[논문분석] Conformer: Convolution-augmented Transformer for Speech Recognition

사람의 음성을 컴퓨터가 자동으로 인식하여 텍스트로 변환하는 ASR(Automatic Speech Recognition) 분야에서 Encoder 모델, Conformer를 제안

문장 전체 혹은 단어 간 관계에 특화된 Transformer

바로 옆에 있는 소리들의 관계, 즉 발음의 미세한 패턴에 특화된 CNN

두 모듈을 결합해 Global, Local 특징을 잘 보기 위한 방법

Abstract

Recently Transformer and Convolution neural network (CNN) based models have shown promising results in Automatic Speech Recognition (ASR), outperforming Recurrent neural networks (RNNs). Transformer models are good at capturing content-based global interactions, while CNNs exploit local features effectively. In this work, we achieve the best of both worlds by studying how to combine convolution neural networks and transformers to model both local and global dependencies of an audio sequence in a parameter-efficient way. To this regard, we propose the convolution-augmented transformer for speech recognition, named Conformer. Conformer significantly outperforms the previous Transformer and CNN based models achieving state-of-the-art accuracies. On the widely used LibriSpeech benchmark, our model achieves WER of 2.1%/4.3% without using a language model and 1.9%/3.9% with an external language model on test/testother. We also observe competitive performance of 2.7%/6.3% with a small model of only 10M parameters.

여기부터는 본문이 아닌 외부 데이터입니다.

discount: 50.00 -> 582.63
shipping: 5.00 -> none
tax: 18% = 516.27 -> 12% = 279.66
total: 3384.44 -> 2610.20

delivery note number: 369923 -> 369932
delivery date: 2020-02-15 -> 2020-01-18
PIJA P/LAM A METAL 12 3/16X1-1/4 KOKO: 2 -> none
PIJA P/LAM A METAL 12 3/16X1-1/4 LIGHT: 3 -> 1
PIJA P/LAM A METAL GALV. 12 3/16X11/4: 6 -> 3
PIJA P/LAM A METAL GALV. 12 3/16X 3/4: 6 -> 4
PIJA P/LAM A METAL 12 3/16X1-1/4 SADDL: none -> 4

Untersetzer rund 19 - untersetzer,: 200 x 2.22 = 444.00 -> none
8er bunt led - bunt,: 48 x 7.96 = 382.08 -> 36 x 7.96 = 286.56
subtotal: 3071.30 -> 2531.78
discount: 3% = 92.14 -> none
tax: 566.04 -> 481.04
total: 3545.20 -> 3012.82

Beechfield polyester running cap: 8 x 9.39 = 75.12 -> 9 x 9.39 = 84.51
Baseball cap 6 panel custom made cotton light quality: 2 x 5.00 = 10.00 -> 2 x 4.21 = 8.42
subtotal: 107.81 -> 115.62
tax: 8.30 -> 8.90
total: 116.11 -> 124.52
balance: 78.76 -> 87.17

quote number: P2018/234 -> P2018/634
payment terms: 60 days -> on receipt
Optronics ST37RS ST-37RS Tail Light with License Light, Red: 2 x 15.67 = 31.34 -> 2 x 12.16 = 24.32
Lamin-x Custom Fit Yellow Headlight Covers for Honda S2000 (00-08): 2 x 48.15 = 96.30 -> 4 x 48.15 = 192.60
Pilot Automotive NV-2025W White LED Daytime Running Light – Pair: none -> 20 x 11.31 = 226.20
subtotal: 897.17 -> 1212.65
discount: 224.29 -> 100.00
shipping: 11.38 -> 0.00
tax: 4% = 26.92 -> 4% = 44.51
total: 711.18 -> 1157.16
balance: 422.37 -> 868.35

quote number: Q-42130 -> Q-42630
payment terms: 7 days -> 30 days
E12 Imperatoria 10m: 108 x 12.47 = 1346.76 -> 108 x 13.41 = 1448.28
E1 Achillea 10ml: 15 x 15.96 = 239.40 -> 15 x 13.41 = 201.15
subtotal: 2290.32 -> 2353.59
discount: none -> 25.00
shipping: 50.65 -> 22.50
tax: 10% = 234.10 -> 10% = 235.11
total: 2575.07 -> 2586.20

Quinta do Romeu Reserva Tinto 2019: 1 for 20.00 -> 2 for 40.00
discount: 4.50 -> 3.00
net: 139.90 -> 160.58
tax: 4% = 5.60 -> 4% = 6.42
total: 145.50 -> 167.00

Index Terms: speech recognition, attention, convolutional neural networks, transformer, end-to-end

1. Introduction

Figure 1: Conformer encoder model architecture. Conformer comprises of two macaron-like feed-forward layers with half-step residual connections sandwiching the multi-headed self- attention and convolution modules. This is followed by a post layernorm.

Figure 2: Convolution module. The convolution module contains a pointwise convolution with an expansion factor of 2 projecting the number of channels with a GLU activation layer, followed by a 1-D Depthwise convolution. The 1-D depthwise conv is followed by a Batchnorm and then a swish activation layer.

Transformer (트랜스포머)
- 강점: ‘셀프 어텐션(self-attention)’ 메커니즘을 사용하여 문장 전체와 같이 멀리 떨어진 단어 간의 관계(long-range global context)를 효과적으로 파악합니다. 또한, 병렬 처리가 용이하여 훈련 속도가 빠릅니다.
- 한계: 전체적인 문맥을 보는 데는 뛰어나지만, 바로 옆에 있는 소리들의 미세한 관계나 국소적인 특징(fine-grained local feature patterns)을 잡아내는 데는 상대적으로 약합니다.
CNN (합성곱 신경망)
- 강점: 이미지 분야에서 주로 사용되던 기술로, 작은 필터(local receptive field)를 이용해 데이터의 국소적인 정보(local information)를 포착하는 데 매우 뛰어납니다. 음성에서는 미세한 발음 패턴이나 음향적 특징을 잡아내는 데 효과적입니다.
- 한계: 국소적인 영역만 보기 때문에, 전체적인 문맥과 같은 전역적인 정보(global information)를 파악하려면 수많은 층을 쌓아야 해서 모델이 매우 깊고 커지는 단점이 있습니다.
- ContextNet 같은 모델이 이 문제를 해결하려 했지만, 전체 시퀀스를 단순히 평균 내는 방식이라 동적인 전역 문맥을 포착하는 데는 여전히 한계가 있었습니다.

이 두 모듈을 어떻게 결합할 것인가?

단순히 두 모델을 별도로 만들어 결과를 합치는 것(multi-branch)이 아니라, 하나의 통합된 모듈 안에서 두 기능이 시너지를 내도록 Conformer 블록 구조 제안

절반의 피드 포워드 모듈 (1/2 x Feed Forward Module): 입력된 데이터를 처리하고 확장합니다.
멀티헤드 자기 주의 모듈 (Multi-Head Self-Attention Module): (Transformer 역할) 데이터 전체를 보고 전역적인 문맥을 파악합니다.
컨볼루션 모듈 (Convolution Module): (CNN 역할) 바로 앞뒤의 데이터를 보고 국소적인 패턴을 추출합니다.
나머지 절반의 피드 포워드 모듈 (1/2 x Feed Forward Module): 처리된 정보들을 최종적으로 통합하고 정리합니다.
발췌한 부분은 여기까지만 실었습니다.